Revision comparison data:
------

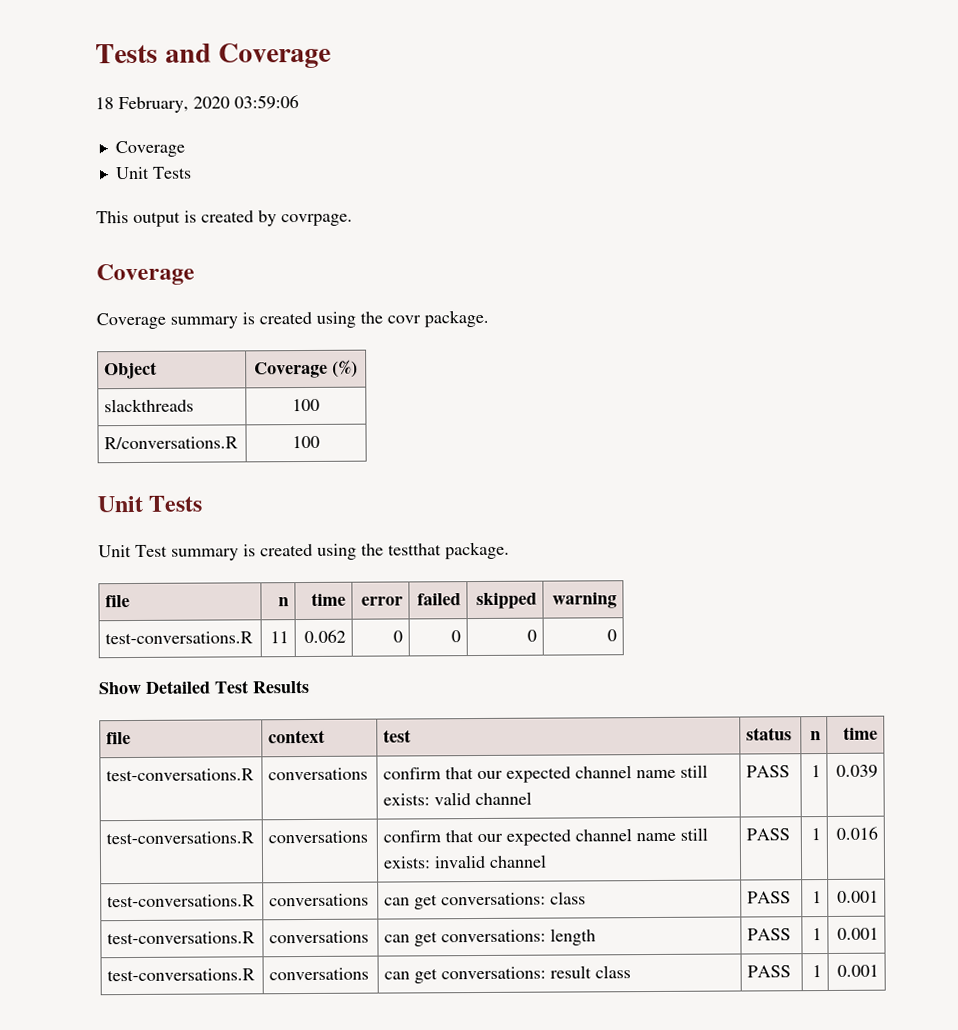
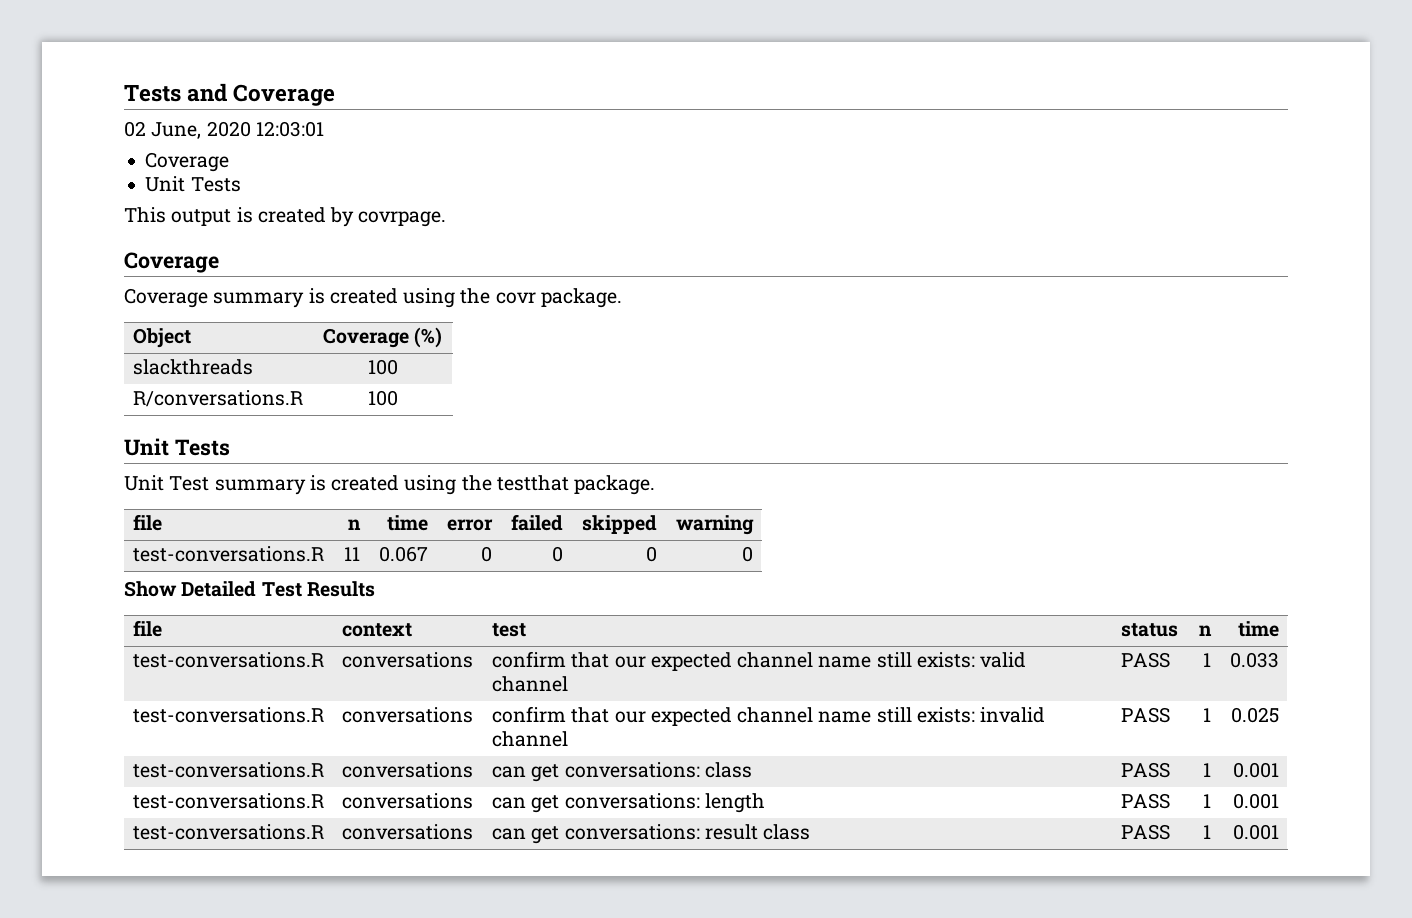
- 18 February, 2020 03:59:06
+ 02 June, 2020 12:03:01
- test-conversations.R | 11 | 0.062 | 0 | 0 | 0 | 0
+ test-conversations.R | 11 | 0.067 | 0 | 0 | 0 | 0
- test-conversations.R | conversations | confirm that our expected channel name still exists: valid channel | PASS | 1 | 0.039
+ test-conversations.R | conversations | confirm that our expected channel name still exists: valid channel | PASS | 1 | 0.033
- test-conversations.R | conversations | confirm that our expected channel name still exists: invalid channel | PASS | 1 | 0.016
+ test-conversations.R | conversations | confirm that our expected channel name still exists: invalid channel | PASS | 1 | 0.025

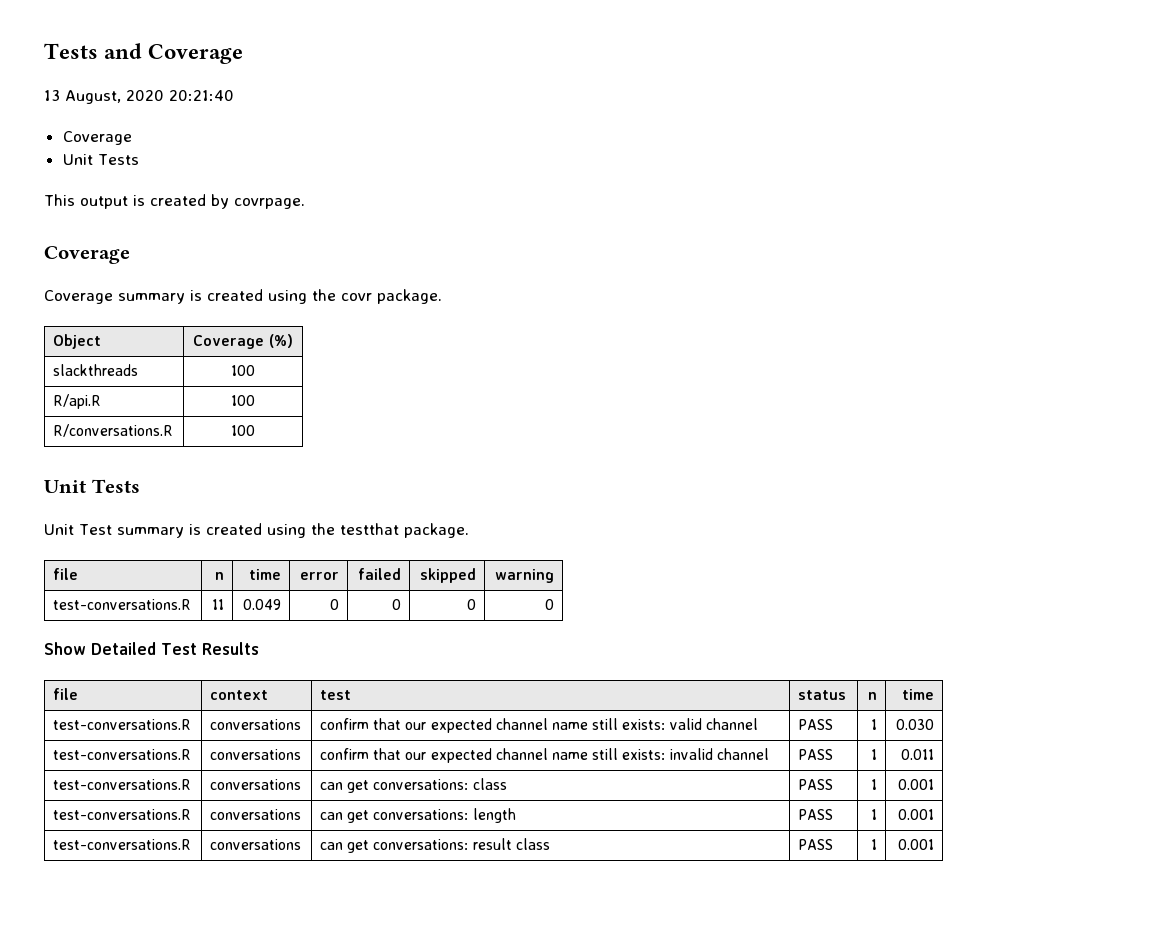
- 02 June, 2020 12:03:01
+ 13 August, 2020 20:21:40
+ R/api.R | 100
- test-conversations.R | 11 | 0.067 | 0 | 0 | 0 | 0
+ test-conversations.R | 11 | 0.049 | 0 | 0 | 0 | 0
- test-conversations.R | conversations | confirm that our expected channel name still exists: valid channel | PASS | 1 | 0.033
+ test-conversations.R | conversations | confirm that our expected channel name still exists: valid channel | PASS | 1 | 0.030
- test-conversations.R | conversations | confirm that our expected channel name still exists: invalid channel | PASS | 1 | 0.025
+ test-conversations.R | conversations | confirm that our expected channel name still exists: invalid channel | PASS | 1 | 0.011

------

## PROBLEM DESCRIPTION
Produce a verbatim copy of all records, minus pictures.

## SOLVED EXERCISE
- 18 February, 2020 03:59:06
+ 02 June, 2020 12:03:01
- test-conversations.R | 11 | 0.062 | 0 | 0 | 0 | 0
+ test-conversations.R | 11 | 0.067 | 0 | 0 | 0 | 0
- test-conversations.R | conversations | confirm that our expected channel name still exists: valid channel | PASS | 1 | 0.039
+ test-conversations.R | conversations | confirm that our expected channel name still exists: valid channel | PASS | 1 | 0.033
- test-conversations.R | conversations | confirm that our expected channel name still exists: invalid channel | PASS | 1 | 0.016
+ test-conversations.R | conversations | confirm that our expected channel name still exists: invalid channel | PASS | 1 | 0.025

- 02 June, 2020 12:03:01
+ 13 August, 2020 20:21:40
+ R/api.R | 100
- test-conversations.R | 11 | 0.067 | 0 | 0 | 0 | 0
+ test-conversations.R | 11 | 0.049 | 0 | 0 | 0 | 0
- test-conversations.R | conversations | confirm that our expected channel name still exists: valid channel | PASS | 1 | 0.033
+ test-conversations.R | conversations | confirm that our expected channel name still exists: valid channel | PASS | 1 | 0.030
- test-conversations.R | conversations | confirm that our expected channel name still exists: invalid channel | PASS | 1 | 0.025
+ test-conversations.R | conversations | confirm that our expected channel name still exists: invalid channel | PASS | 1 | 0.011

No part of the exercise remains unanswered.